Jomi, C/o. Charitable Convent v. State Of Kerala, Represented By The Sub-Inspector Of Police, Kodanadu Police Station, Through The Public Prosecutor, High Court Of Kerala
2024-06-24
A.BADHARUDEEN
body2024
DigiLaw.ai
ORDER : This is a petition filed by the petitioner under Section 482 of the Code of Criminal Procedure seeking quashment of Annexure C Final Report in Crime No.690/2018 of Kodanadu Police Station, which is now pending as C.C. No.602/2018 on the files of the Judicial First Class Magistrate Court-III, Perumbavoor against him. 2. Heard the learned counsel for the petitioner, the learned Public Prosecutor and the learned counsel for the defacto complainant. 3. The sum and substance of the prosecution allegation is that the victim aged 13 years, who was studying in 8th Standard was beaten by the accused, when she secured less marks in a test paper conducted by the accused, who is the English Teacher and the Principal of St.Joseph School, Thottuva, where the minor girl was studying.
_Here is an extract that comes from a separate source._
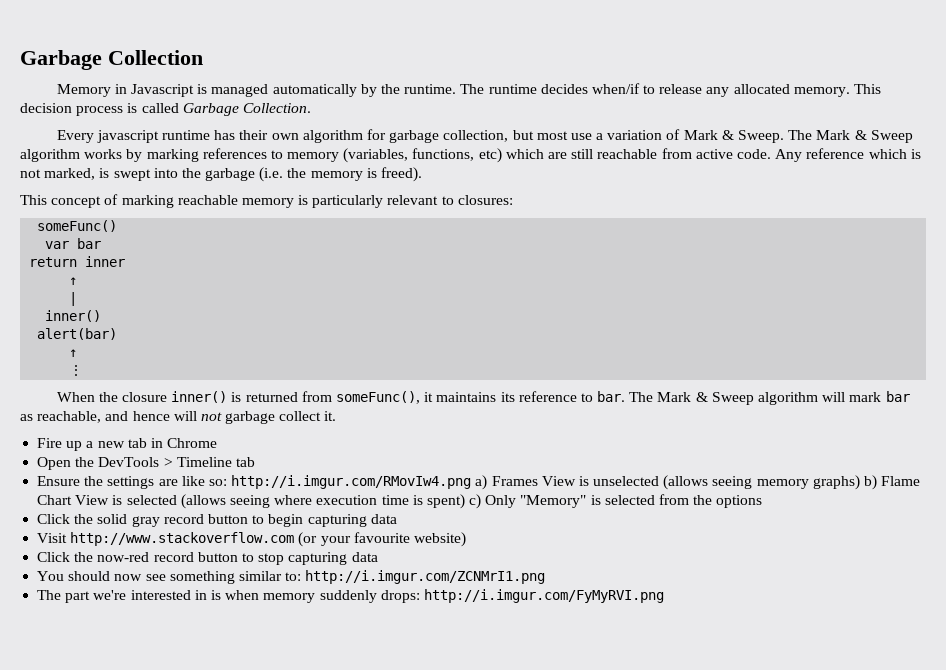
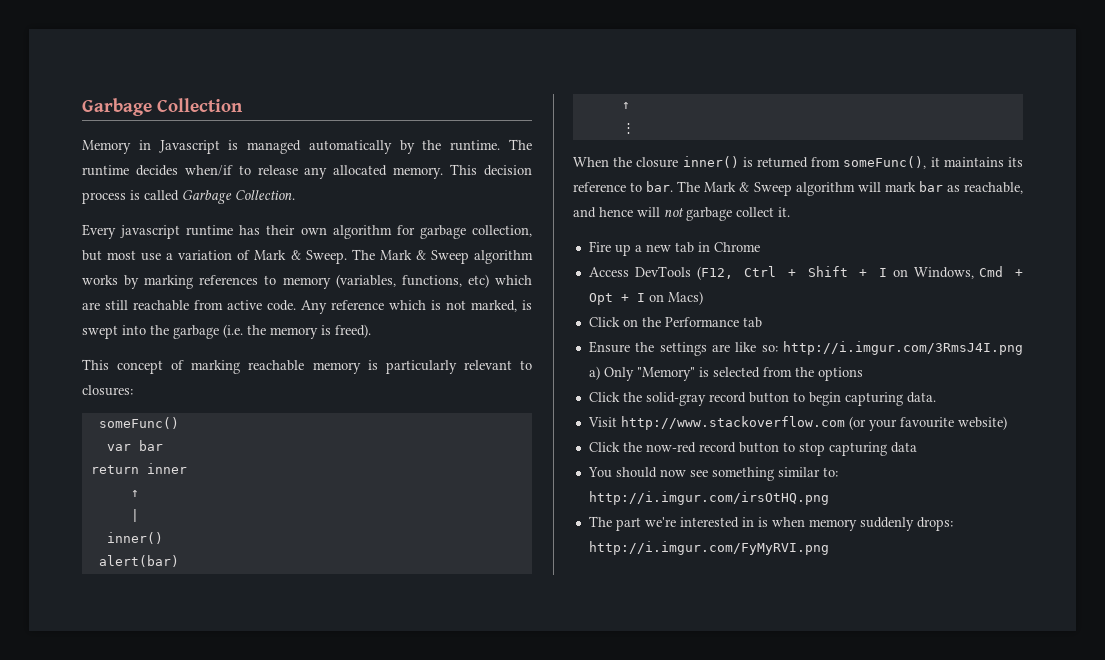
[37,457,232,470] Open the DevTools > Timeline -> [588,266,1023,280] [588,291,703,305] [588,317,739,327] Access DevTools (F12, Ctrl + Shift + I on Windows, Cmd + Opt + I on Macs) // Click on the Performance
[231,475,921,490] [37,494,482,509] http://i.imgur.com/RMovIw4.png a) Frames View is unselected (allows seeing memory graphs) b) Flame Chart View is selected (allows seeing where execution time is spent) c) -> [783,341,1023,355] [588,366,600,380] http://i.imgur.com/3RmsJ4I.png a)
[97,514,160,527] solid gray -> [645,392,706,406] solid-gray
[370,514,397,524] data -> [906,392,936,403] data.
[305,570,546,584] http://i.imgur.com/ZCNMrI1.png -> [588,491,829,505] http://i.imgur.com/irsOtHQ.png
Recording the statement of the victim, crime was registered alleging commission of offence punishable under Section 324 of the Indian Penal Code as well as Section 82 of Juvenile Justice Act ('JJ Act' for short, hereinafter). 4. The learned counsel for the petitioner would submit that the offence under Section 82 of the JJ Act would not attract in the present case, since Section 82 deals with corporal punishment imposed by any person in-charge of or employed in a child care institution, who subjects a child to corporal punishment with the aim of disciplining the child. 5. According to the learned counsel, as per the definition provided under Section 2(21) of the JJ Act, Child Care Institution is defined as “Children's Home, Open Shelter, Observation Home, Special Home, Place of Safety, Specialised Adoption Agency (SAA) and a Fit Facility recognised under this Act for providing care and protection to children, who are in need of such services” and the same would not include school apart from the institutions specifically referred in the Section. Therefore, offence under Section 82 of the JJ Act would not attract. 6. When the learned counsel is asked why Section 75 of the JJ Act would not attract, he submitted that imposing some lesser punishment as part of discipline acting on the implied authority given by the parents to guide the student with bonafide intention would not constitute an offence under Section 75 of the JJ Act. Be it so, no offence under Section 324 of IPC also would attract.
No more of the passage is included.